## Work item
Lines from the entries below that hold "rotate" form the answer; copy all of them.

Records drawn from a dataset
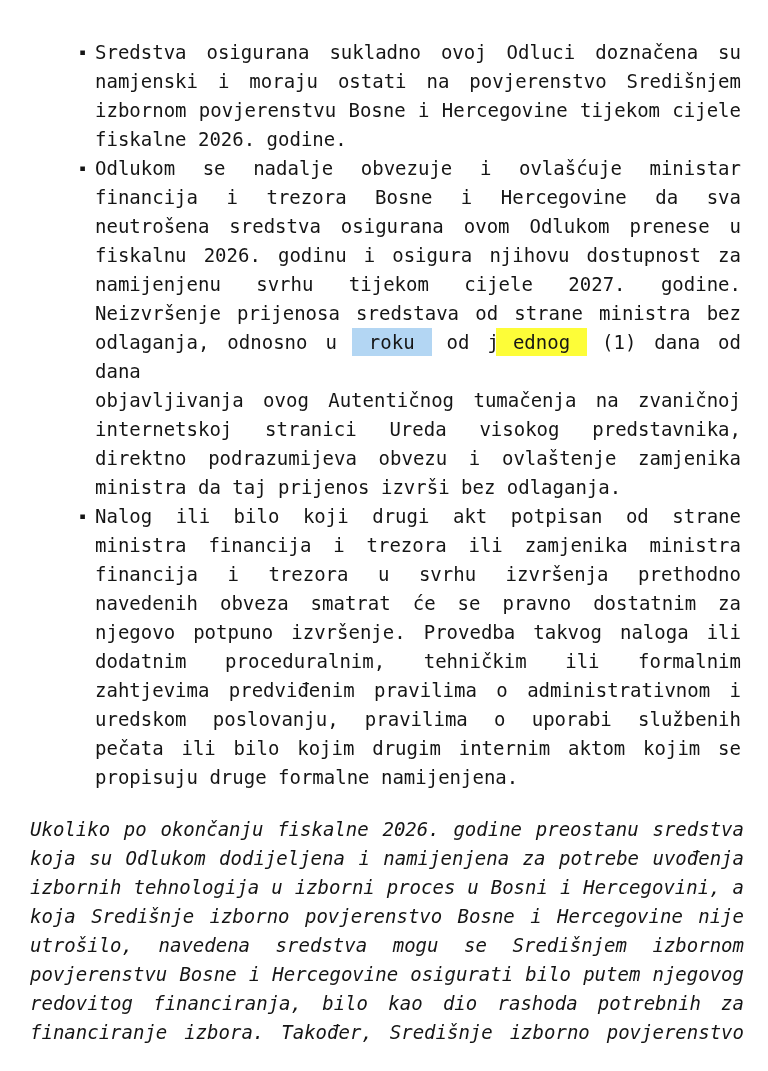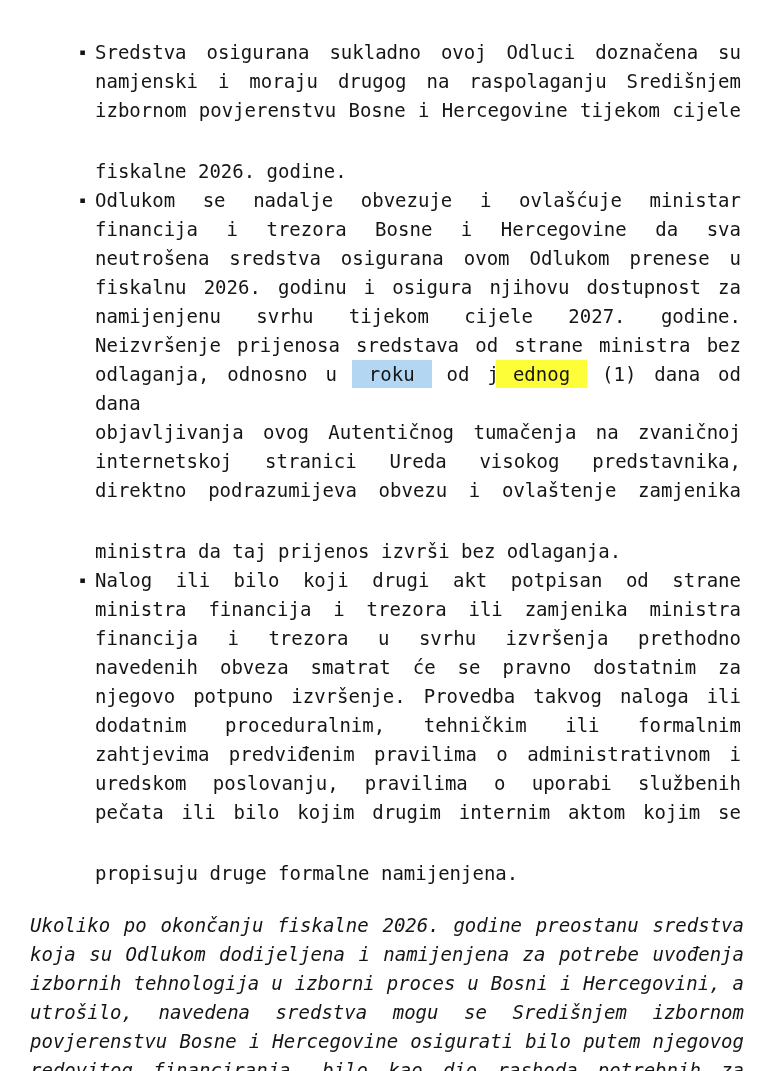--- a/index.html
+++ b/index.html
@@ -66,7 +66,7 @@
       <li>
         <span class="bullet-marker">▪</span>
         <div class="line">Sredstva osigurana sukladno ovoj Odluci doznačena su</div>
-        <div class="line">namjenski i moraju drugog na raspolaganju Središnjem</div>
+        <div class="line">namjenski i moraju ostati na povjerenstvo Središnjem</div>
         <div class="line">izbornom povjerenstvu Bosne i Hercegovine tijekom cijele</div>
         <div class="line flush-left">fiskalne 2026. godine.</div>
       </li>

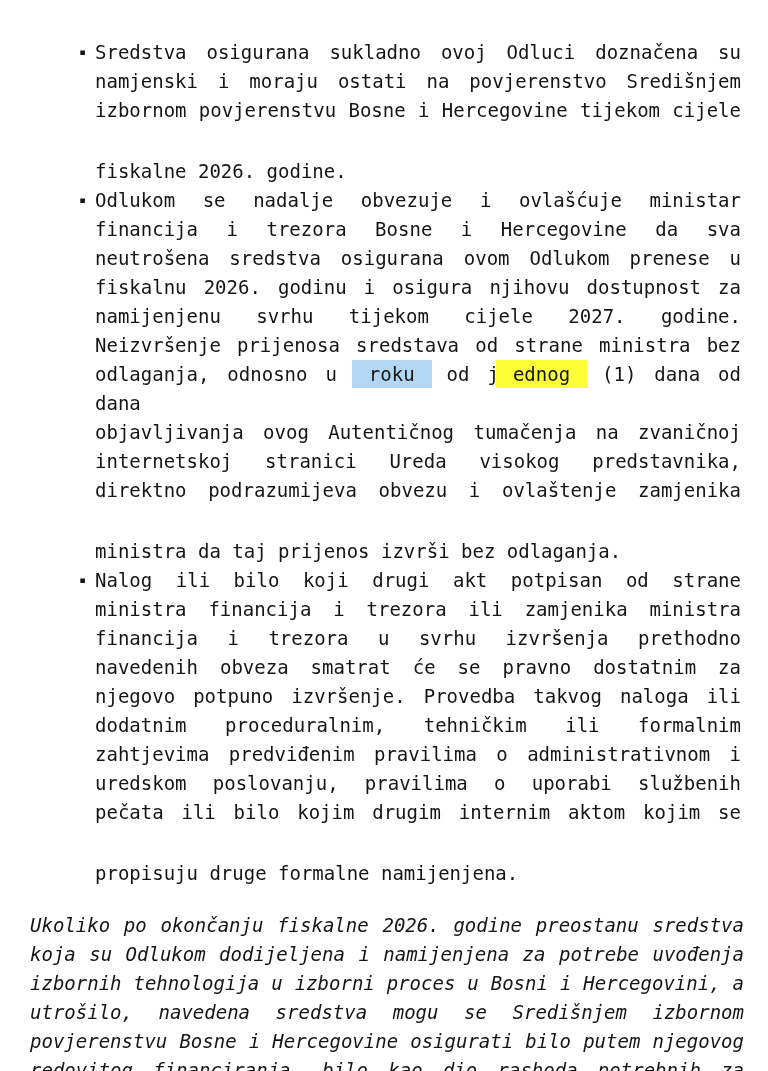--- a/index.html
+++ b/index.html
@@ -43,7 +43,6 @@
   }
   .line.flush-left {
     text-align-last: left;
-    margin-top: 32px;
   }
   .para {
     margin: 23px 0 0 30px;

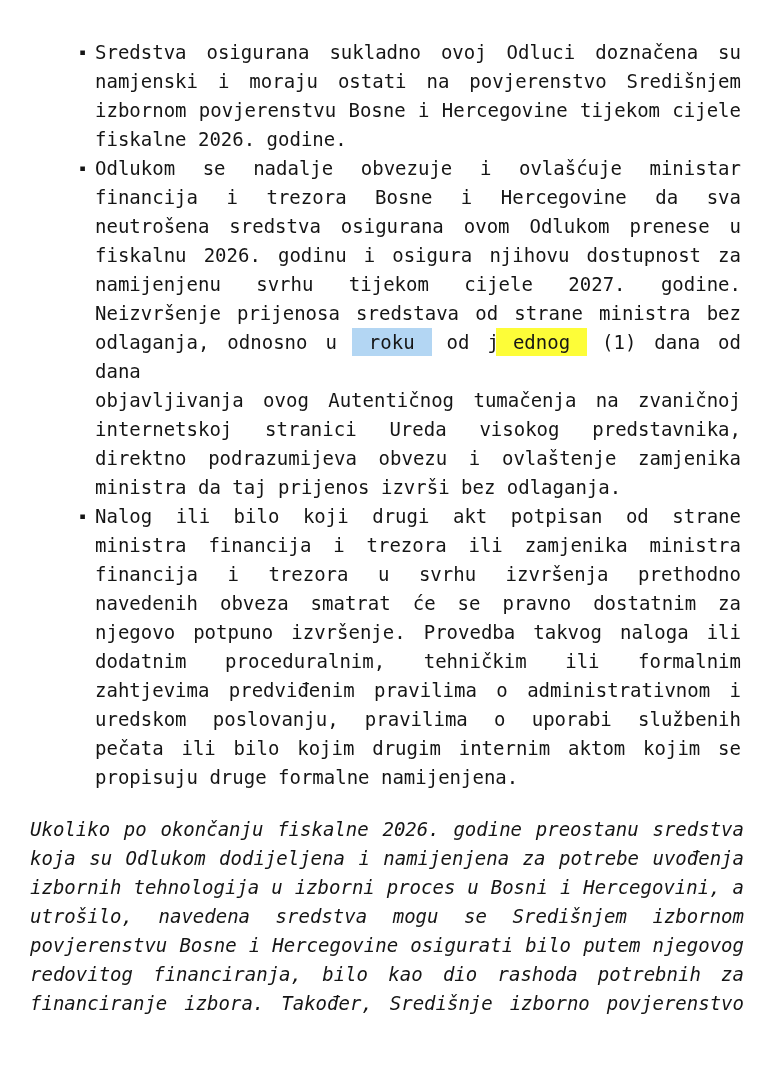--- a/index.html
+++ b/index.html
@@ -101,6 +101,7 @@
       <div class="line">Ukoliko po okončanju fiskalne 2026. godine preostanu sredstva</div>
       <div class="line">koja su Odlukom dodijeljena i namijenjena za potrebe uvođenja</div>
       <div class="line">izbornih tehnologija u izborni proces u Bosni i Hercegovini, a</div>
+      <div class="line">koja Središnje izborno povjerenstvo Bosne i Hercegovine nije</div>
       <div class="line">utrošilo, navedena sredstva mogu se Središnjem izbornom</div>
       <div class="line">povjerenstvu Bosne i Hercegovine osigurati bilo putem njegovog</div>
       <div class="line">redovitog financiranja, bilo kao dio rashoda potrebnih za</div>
...
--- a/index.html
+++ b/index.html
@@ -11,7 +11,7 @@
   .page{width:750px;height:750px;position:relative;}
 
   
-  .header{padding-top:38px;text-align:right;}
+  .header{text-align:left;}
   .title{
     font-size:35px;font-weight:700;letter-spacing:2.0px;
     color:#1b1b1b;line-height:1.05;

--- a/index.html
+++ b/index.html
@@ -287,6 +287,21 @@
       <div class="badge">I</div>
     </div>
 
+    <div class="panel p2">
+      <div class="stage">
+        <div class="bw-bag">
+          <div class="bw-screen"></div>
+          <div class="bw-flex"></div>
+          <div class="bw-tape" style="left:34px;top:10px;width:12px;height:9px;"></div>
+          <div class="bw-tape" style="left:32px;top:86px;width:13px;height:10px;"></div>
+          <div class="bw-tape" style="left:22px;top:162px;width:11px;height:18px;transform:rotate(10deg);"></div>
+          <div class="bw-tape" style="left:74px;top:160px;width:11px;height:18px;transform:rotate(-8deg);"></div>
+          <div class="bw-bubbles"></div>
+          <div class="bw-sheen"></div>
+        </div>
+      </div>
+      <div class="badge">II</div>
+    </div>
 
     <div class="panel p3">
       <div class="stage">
--
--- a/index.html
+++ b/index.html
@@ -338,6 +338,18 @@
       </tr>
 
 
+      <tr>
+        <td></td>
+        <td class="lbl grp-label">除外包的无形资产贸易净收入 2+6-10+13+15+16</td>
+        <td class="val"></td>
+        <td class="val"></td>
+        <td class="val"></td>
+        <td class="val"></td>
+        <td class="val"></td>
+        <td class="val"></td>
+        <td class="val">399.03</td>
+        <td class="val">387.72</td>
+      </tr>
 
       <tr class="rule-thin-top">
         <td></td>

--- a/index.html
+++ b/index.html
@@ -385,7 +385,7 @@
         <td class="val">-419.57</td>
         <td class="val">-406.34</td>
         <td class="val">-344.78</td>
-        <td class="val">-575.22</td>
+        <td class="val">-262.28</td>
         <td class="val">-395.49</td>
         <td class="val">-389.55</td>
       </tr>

## The completed task
+          <div class="bw-tape" style="left:22px;top:162px;width:11px;height:18px;transform:rotate(10deg);"></div>
+          <div class="bw-tape" style="left:74px;top:160px;width:11px;height:18px;transform:rotate(-8deg);"></div>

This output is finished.